Many users have suggested you can simply increase you weight in your profile for Control IQ to give you more insulin so you can end up closer to 100 rather than 110.
Thanks for catching my typo in my case #2 example. I have gone back in and fixed that.
I usually look at the IOB on the home screen, but will try to look more carefully at the IOB on the calculation screen to see why and by how much it differs for me. I agree that one would expect IOB to match in either location.
I was incorrect they do match. But when you hit the bolus screen it gives you a blood glucose number which you can use rather than go up and calculate it yourself. It takes into account both delivered and unabsorbed bolus and basil insulin.
I am late to the conversation, and please forgive my uninformed questions/comments because I have never ever paid any attention to any IOB calcs. And I don’t have IOB calcs turned on with my OmniPod, so it is not even displayed.
Here is what I am wondering. If you are 300 and you take a bolus, will the IOB be the same as if you were 100 and took the same bolus? Because really, those 2 situations should result in a totally different amount of IOB shown. Insulin that has pushed glucose into your cells will no longer be “on board”. It will be gone.
Same if you eat. If you bolus X units, and eat a big meal, that insulin is not “on board” in the same way as if you did not eat.
Do pump IOB calculations consider stuff like that? I have those things in my head. I don’t use the pump IOB calcs, I just kind of track my own insulin/food/BG stuff. The Omnipod IOB calcs seemed primitive to me. Like once I have corrected a high BG, I don’t really need to worry too much about that insulin anymore.
Medtronic is different than T Slim with Control IQ ON. I don;t know anything about Omnipod.
Once you deliver a bolus, your IOB goes up by the amount of the bolus. Then it takes IOB down based on your selected duration (3 hrs, 5 hrs, etc.). I believe it uses a straight line method to take it down but it may be more sophisticated than that.
If you have more IOB than a required correction (how many units you need to get your current BG back down to your target).
Control-IQ is different in that it also figures how much additional insulin you have or don’t have because it has adjusted your basal insulin. I think I have this figured out now.
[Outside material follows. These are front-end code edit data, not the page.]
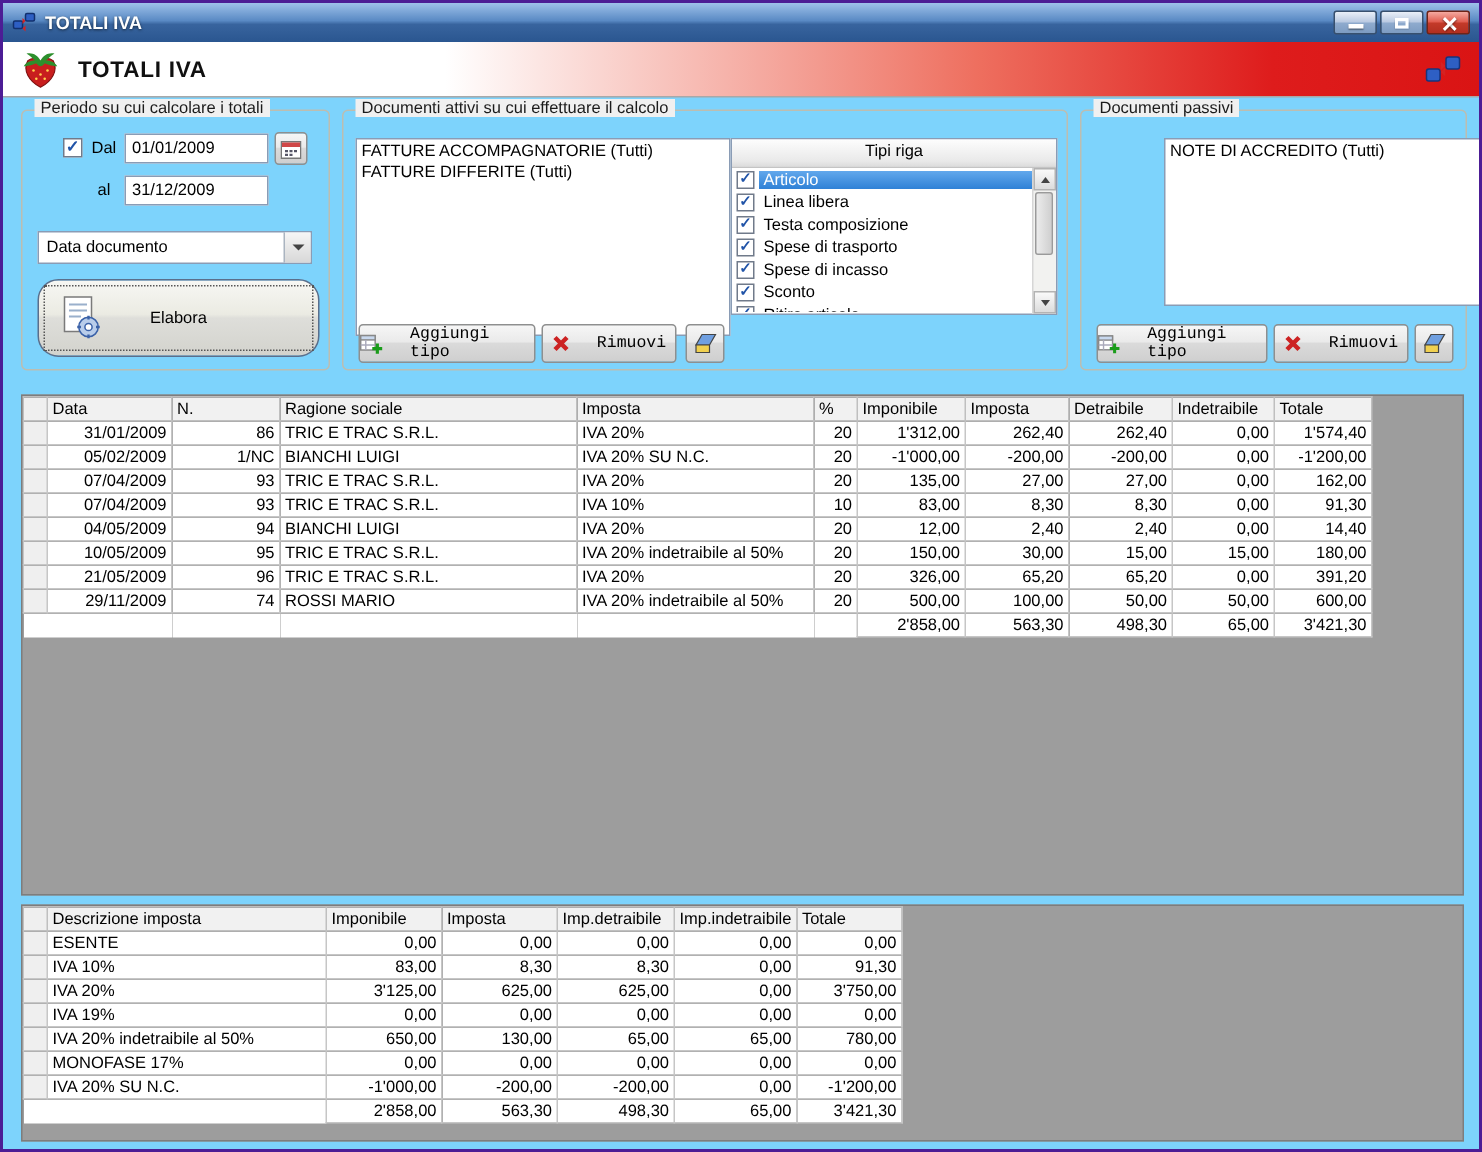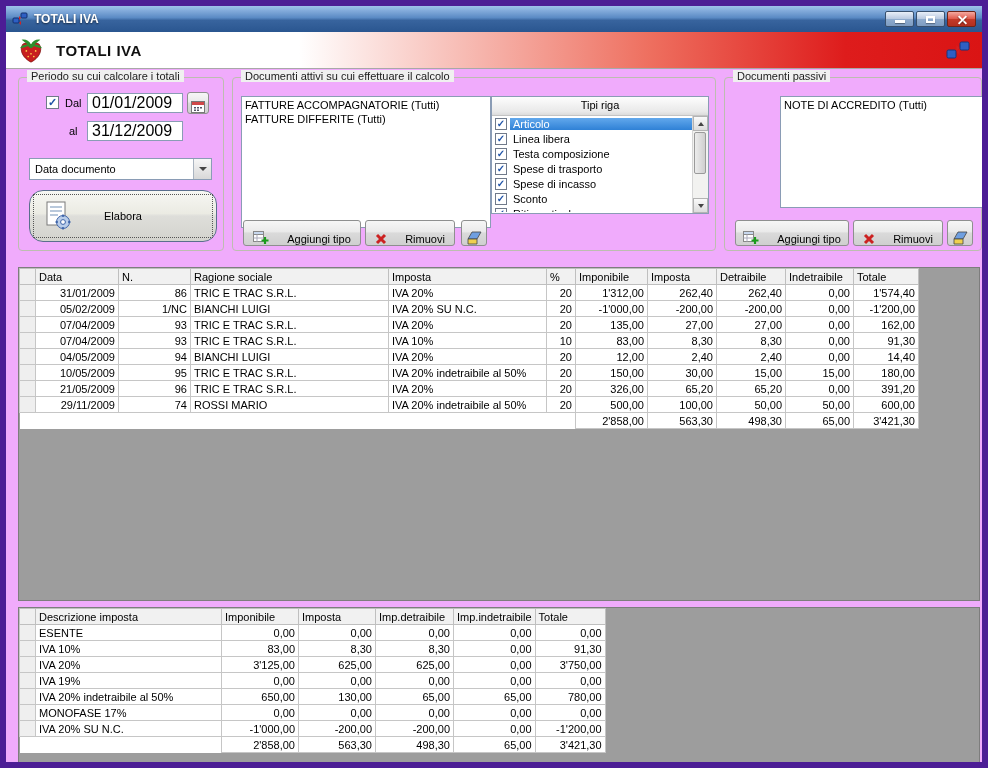--- a/index.html
+++ b/index.html
@@ -4,7 +4,7 @@
 <style>
   html,body { margin:0; padding:0; }
   body { width:988px; height:768px; font-family:"Liberation Sans",sans-serif; font-size:11px; color:#000; background:#f0f0f0; }
-  .window { position:relative; width:988px; height:768px; background:#f0abfc; border:6px solid #4c1d95; box-sizing:border-box; overflow:hidden; }
+  .window { position:relative; width:988px; height:768px; background:#7dd3fc; border:2px solid #4c1d95; box-sizing:border-box; overflow:hidden; }
 
   
   .titlebar { position:absolute; top:0; left:0; right:0; height:26px;

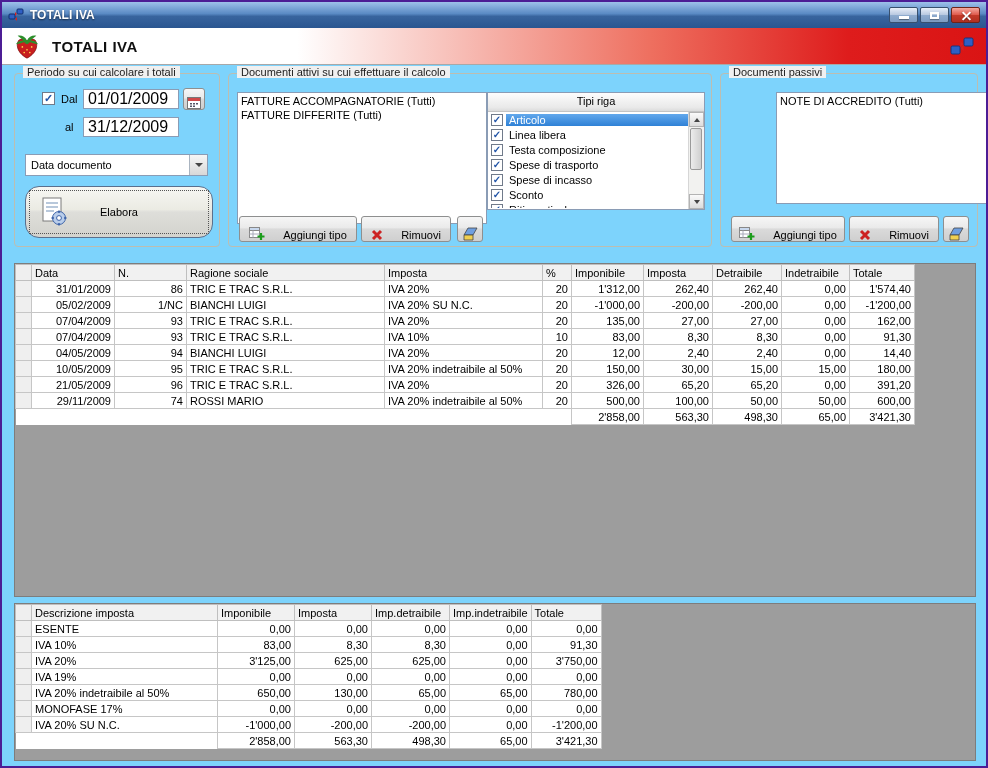--- a/index.html
+++ b/index.html
@@ -39,7 +39,7 @@
   .checkbox.small { width:12px; height:12px; font-size:10px; flex:0 0 12px; }
 
   .textfield { position:absolute; background:#fff; border:1px solid #8a9cb5; height:20px; padding:0 4px;
-    font-family:"Liberation Sans",sans-serif; font-size:16px; box-sizing:border-box; }
+    font-family:"Liberation Sans",sans-serif; font-size:11px; box-sizing:border-box; }
 
   .combo { position:absolute; background:#fff; border:1px solid #8a9cb5; height:22px; display:flex; align-items:center; box-sizing:border-box; }
   .combo-text { flex:1; padding:0 5px; white-space:nowrap; overflow:hidden; }

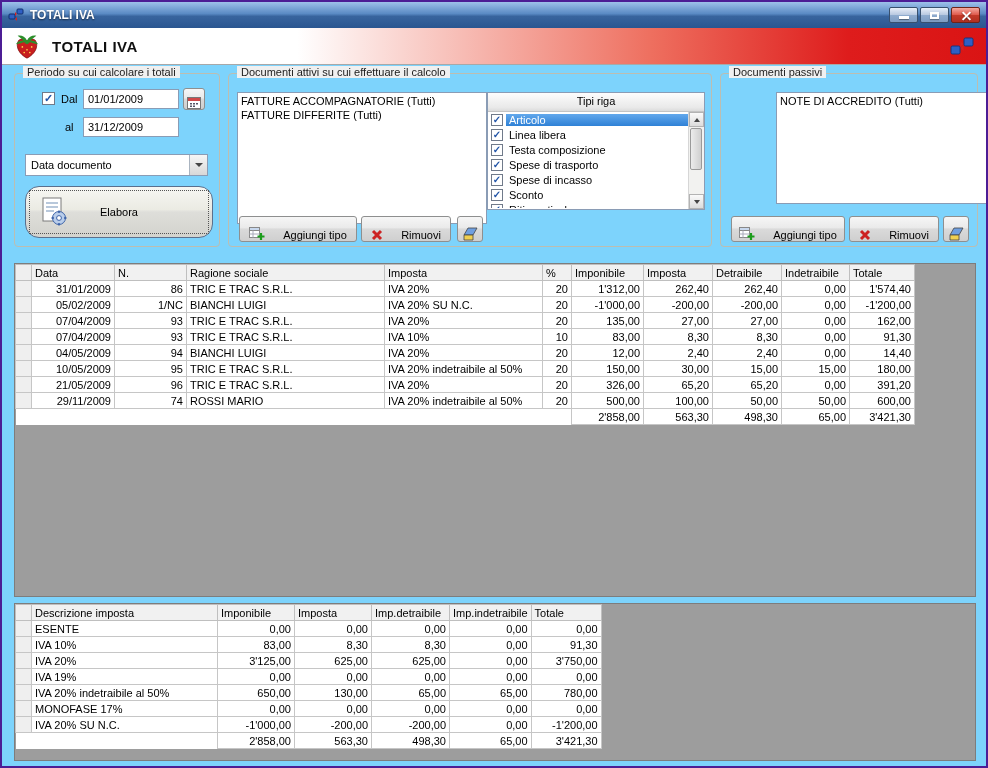--- a/index.html
+++ b/index.html
@@ -47,9 +47,9 @@
   .tri-down { width:0; height:0; border-left:4px solid transparent; border-right:4px solid transparent; border-top:4px solid #444; }
   .tri-up { width:0; height:0; border-left:4px solid transparent; border-right:4px solid transparent; border-bottom:4px solid #444; }
 
-  .btn { position:absolute; display:flex; align-items:flex-end; justify-content:center; gap:18px;
+  .btn { position:absolute; display:flex; align-items:center; justify-content:center; gap:18px;
     background:linear-gradient(#f6f6f6,#eaeaea 45%,#dadada 50%,#cfcfcf); border:1px solid #8e8f8f; border-radius:3px;
-    font-size:11px; box-sizing:border-box; cursor:default; }
+    font-size:11px; box-sizing:border-box; cursor:default;font-family:Liberation Mono, monospace; }
   .btn-sq { justify-content:center; }
 
   .elabora { position:absolute; background:linear-gradient(#f7f7f3,#ebebe3 45%,#dededa 50%,#d3d3cd);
If you use Control IQ you can just let Control IQ do its thing and over time it will get you to target with multiple basal adjustments. For me I hate to be high and rather than waiting forever for Control IQ to get you to target, you can use their bolus screen and give yourself the bolus adjustment that they recommend or even a bigger bolus if you are like me.
If you have specific questions ask away.
No the IOB calculations are pretty strictly a cumulative record of time since injection, with a certain insulin duration that can be programmed or is fixed in some of the situations, but certainly won’t take into account the additional information you have suggested. Would be a good avenue to improve the algorithm’s though. I would expect that stuff like this will be included in pumps in a couple of generations.
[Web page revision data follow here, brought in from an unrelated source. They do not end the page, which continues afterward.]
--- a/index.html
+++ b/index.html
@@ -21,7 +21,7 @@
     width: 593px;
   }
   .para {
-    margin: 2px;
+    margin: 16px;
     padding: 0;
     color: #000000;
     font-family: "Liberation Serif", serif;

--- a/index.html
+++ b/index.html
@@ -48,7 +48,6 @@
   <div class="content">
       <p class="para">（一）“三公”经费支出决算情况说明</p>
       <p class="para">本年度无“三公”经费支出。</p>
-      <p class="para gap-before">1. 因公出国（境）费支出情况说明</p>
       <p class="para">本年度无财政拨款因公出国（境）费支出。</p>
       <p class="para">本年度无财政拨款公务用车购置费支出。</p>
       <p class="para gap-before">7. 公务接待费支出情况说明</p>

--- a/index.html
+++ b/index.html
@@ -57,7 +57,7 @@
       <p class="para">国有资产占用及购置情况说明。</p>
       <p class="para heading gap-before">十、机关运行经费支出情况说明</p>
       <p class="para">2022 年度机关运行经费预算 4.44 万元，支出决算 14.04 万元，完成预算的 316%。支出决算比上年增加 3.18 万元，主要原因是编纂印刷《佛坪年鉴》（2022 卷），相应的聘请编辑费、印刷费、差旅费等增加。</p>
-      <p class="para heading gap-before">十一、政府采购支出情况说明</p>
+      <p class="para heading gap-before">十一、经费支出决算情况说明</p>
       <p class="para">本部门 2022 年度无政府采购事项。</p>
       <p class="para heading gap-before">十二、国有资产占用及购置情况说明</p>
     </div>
So none of the pumps IOB calcs are truly “insulin that has not yet been used”. They are all just what you have taken. That is what I was thinking, they all did it the same as omnipod.
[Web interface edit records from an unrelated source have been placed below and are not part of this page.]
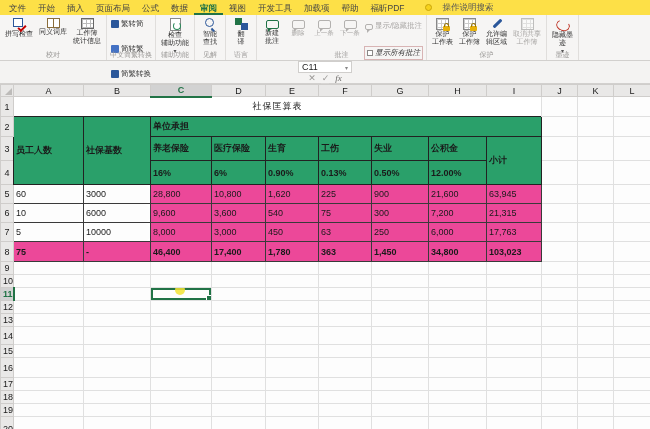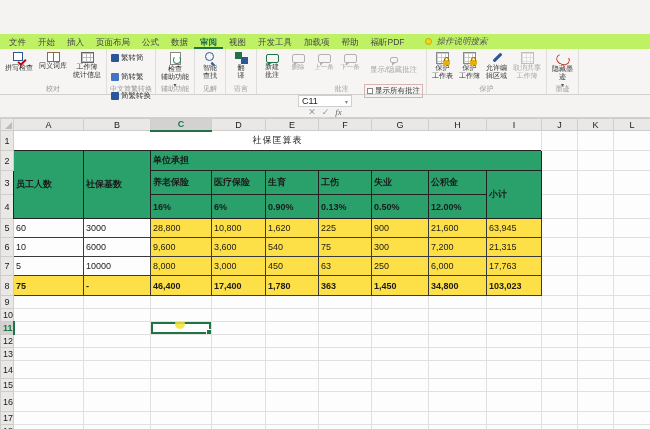--- a/index.html
+++ b/index.html
@@ -7,8 +7,8 @@
     font-family:"Liberation Sans","DejaVu Sans",sans-serif; }
 
   
-  .tabbar { height:15px; display:flex; align-items:stretch; background:#bef264;
-    font-size:8.5px; color:#444; padding-left:3px;margin-top:34px; }
+  .tabbar { height:15px; display:flex; align-items:stretch; background:#fde047;
+    font-size:8.5px; color:#444; padding-left:3px; }
   .tab { padding:3px 6px 1px; white-space:nowrap; cursor:default; }
   .tab.selected { color:#217346; font-weight:bold; border-bottom:2px solid #217346; }
   .assist { display:flex; align-items:center; gap:5px; margin-left:14px; color:#555;font-style:italic; }

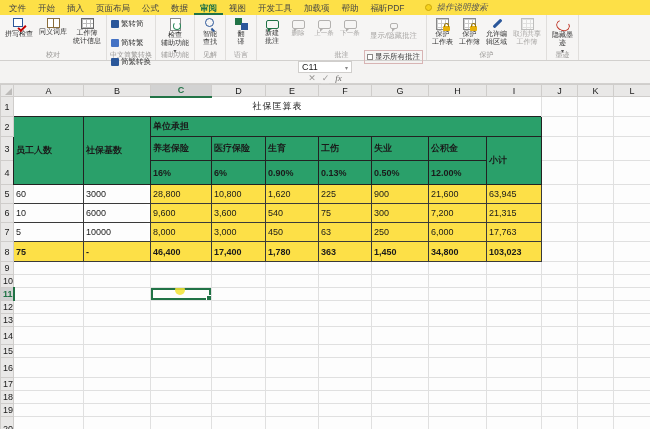--- a/index.html
+++ b/index.html
@@ -11,7 +11,7 @@
     font-size:8.5px; color:#444; padding-left:3px; }
   .tab { padding:3px 6px 1px; white-space:nowrap; cursor:default; }
   .tab.selected { color:#217346; font-weight:bold; border-bottom:2px solid #217346; }
-  .assist { display:flex; align-items:center; gap:5px; margin-left:14px; color:#555;font-style:italic; }
+  .assist { display:flex; align-items:center; gap:11px; margin-left:14px; color:#555; }
   .bulb { width:7px; height:7px; border-radius:50%; background:#f6d31c; border:1px solid #c9a50a; }
 
   

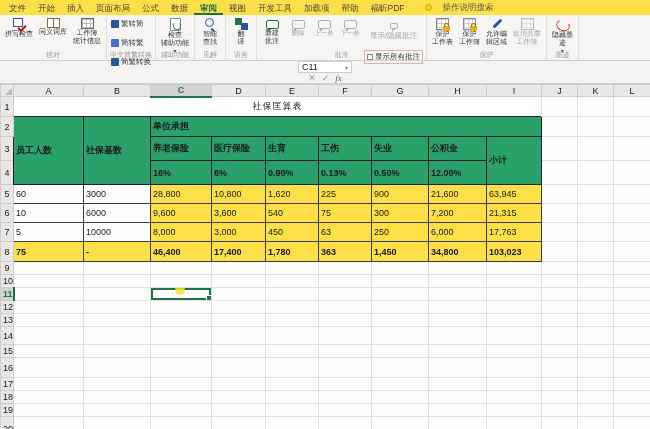--- a/index.html
+++ b/index.html
@@ -25,7 +25,7 @@
     font-size:7px; color:#333; text-align:center; line-height:1.2; padding:1px 2px;
     white-space:pre-line; min-width:24px; }
   .bigbtn.disabled { color:#a8a6a4; }
-  .stack { display:flex; flex-direction:column; justify-content:flex-start; gap:9px; }
+  .stack { display:flex; flex-direction:column; justify-content:flex-start; gap:15px; }
   .smallrow { display:flex; align-items:center; gap:2px; font-size:7.5px; color:#333;
     white-space:nowrap; padding:0 1px; }
   .smallrow.disabled { color:#a8a6a4;flex-direction:column; }

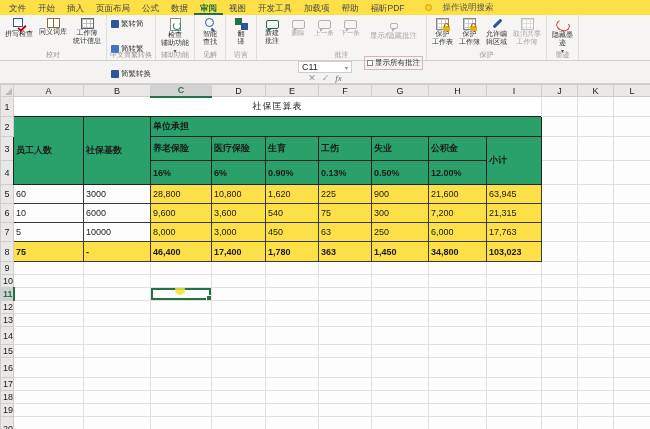--- a/index.html
+++ b/index.html
@@ -28,7 +28,7 @@
   .stack { display:flex; flex-direction:column; justify-content:flex-start; gap:15px; }
   .smallrow { display:flex; align-items:center; gap:2px; font-size:7.5px; color:#333;
     white-space:nowrap; padding:0 1px; }
-  .smallrow.disabled { color:#a8a6a4;flex-direction:column; }
+  .smallrow.disabled { color:#a8a6a4; }
   .caret { font-size:6px; color:#555; }
 
   

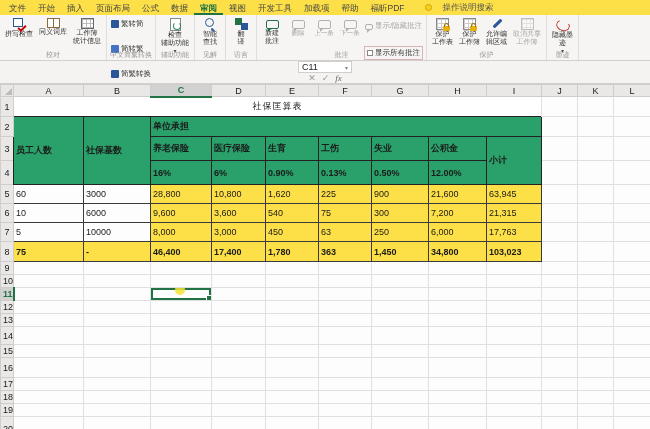--- a/index.html
+++ b/index.html
@@ -228,7 +228,7 @@
         <span class="ic ic-bubble grey" style="width:8px;height:6px;"></span>
         <span>显示/隐藏批注</span>
       </div>
-      <div class="smallrow" style="border:1px solid #d8b4b4; padding:1px 2px;">
+      <div class="smallrow" style="border:1px solid #d8b4b4; padding:1px 2px;font-style:italic;">
         <span class="checkbox"></span>
         <span>显示所有批注</span>
       </div>

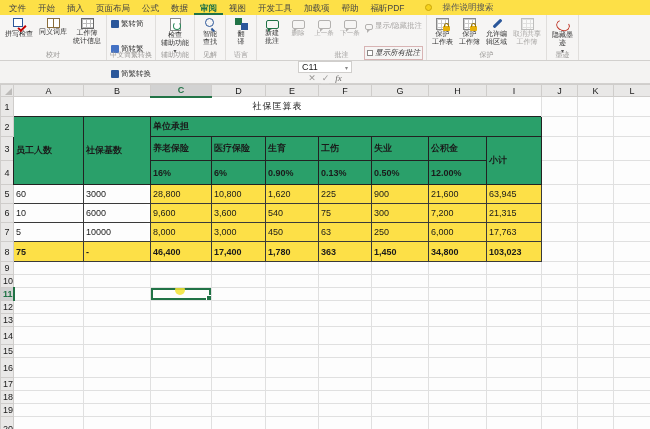--- a/index.html
+++ b/index.html
@@ -109,7 +109,7 @@
     font-size:16px; text-align:center; color:#000; letter-spacing:1px;margin-left:44px; }
   td.green { background:#2aa06a; color:#000; font-weight:bold; border:1px solid #222;
     font-size:9.5px; }
-  td.data { background:#fde047; border:1px solid #3a3a3a; font-size:9.5px; }
+  td.data { background:#ec4899; border:1px solid #3a3a3a; font-size:9.5px; }
   td.data.white { background:#fdfdfd;border-radius:9px; }
   td.data.total { font-weight:bold; }
   td.selcell { position:relative; box-shadow:inset 0 0 0 2px #217346; }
Omnipod is also a linear depletion, which seems silly.
Chris, I don’t understand what you just said. Could you state differently.
Sure thing. The pumps IOB calculations that I have been exposed to are a First in, first out calculator with a non-programmable decay rate. So for example if you took 5 units of insulin. Immediately after injection the IOB would show 5 units, then after a unit of time expires you would have 4.75 units onboard, and it will decay until you hit the total insulin duration time (which can be programmed in most pumps, although not in Control IQ) then it would show 0 IOB.
If you take additional insulin while there is still IOB, it would add the second insulin bolus to the IOB and start calculating that in the same way.
So cumulative record of bolus insulin. None that I am aware take other factors into accounts such as what Eric hypothesized, which would be awesome.